BEGIN
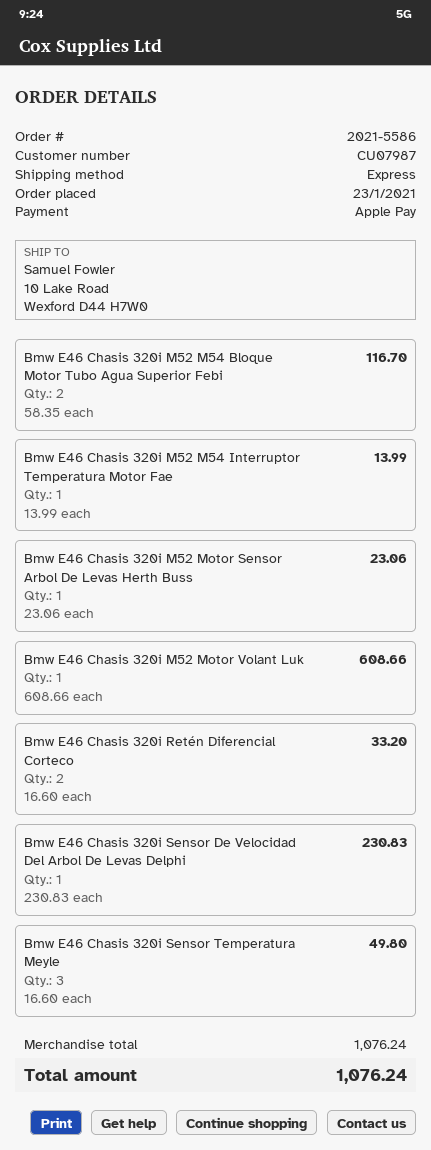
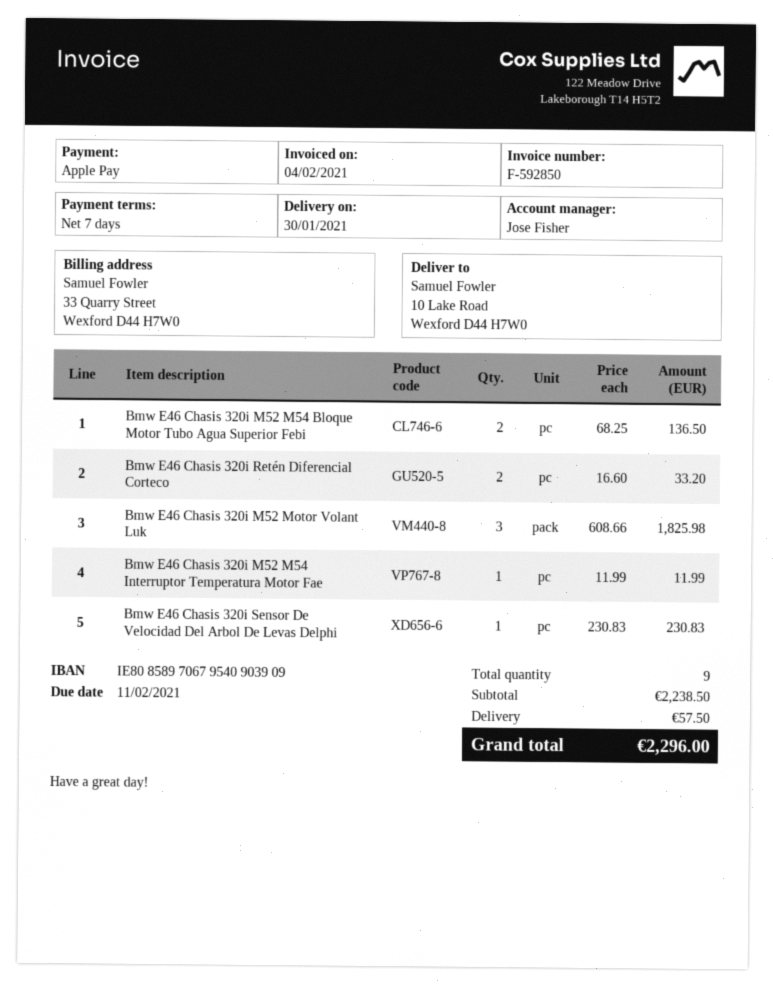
Bmw E46 Chasis 320i M52 M54 Bloque Motor Tubo Agua Superior Febi: 2 x 58.35 = 116.70 -> 2 x 68.25 = 136.50
Bmw E46 Chasis 320i M52 M54 Interruptor Temperatura Motor Fae: 1 x 13.99 = 13.99 -> 1 x 11.99 = 11.99
Bmw E46 Chasis 320i M52 Motor Sensor Arbol De Levas Herth Buss: 1 x 23.06 = 23.06 -> none
Bmw E46 Chasis 320i M52 Motor Volant Luk: 1 x 608.66 = 608.66 -> 3 x 608.66 = 1825.98
Bmw E46 Chasis 320i Sensor Temperatura Meyle: 3 x 16.60 = 49.80 -> none
subtotal: 1076.24 -> 2238.50
shipping: none -> 57.50
total: 1076.24 -> 2296.00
END
• Your objective:
Output the entries above verbatim. Omit the images.

• Problem solution:
Bmw E46 Chasis 320i M52 M54 Bloque Motor Tubo Agua Superior Febi: 2 x 58.35 = 116.70 -> 2 x 68.25 = 136.50
Bmw E46 Chasis 320i M52 M54 Interruptor Temperatura Motor Fae: 1 x 13.99 = 13.99 -> 1 x 11.99 = 11.99
Bmw E46 Chasis 320i M52 Motor Sensor Arbol De Levas Herth Buss: 1 x 23.06 = 23.06 -> none
Bmw E46 Chasis 320i M52 Motor Volant Luk: 1 x 608.66 = 608.66 -> 3 x 608.66 = 1825.98
Bmw E46 Chasis 320i Sensor Temperatura Meyle: 3 x 16.60 = 49.80 -> none
subtotal: 1076.24 -> 2238.50
shipping: none -> 57.50
total: 1076.24 -> 2296.00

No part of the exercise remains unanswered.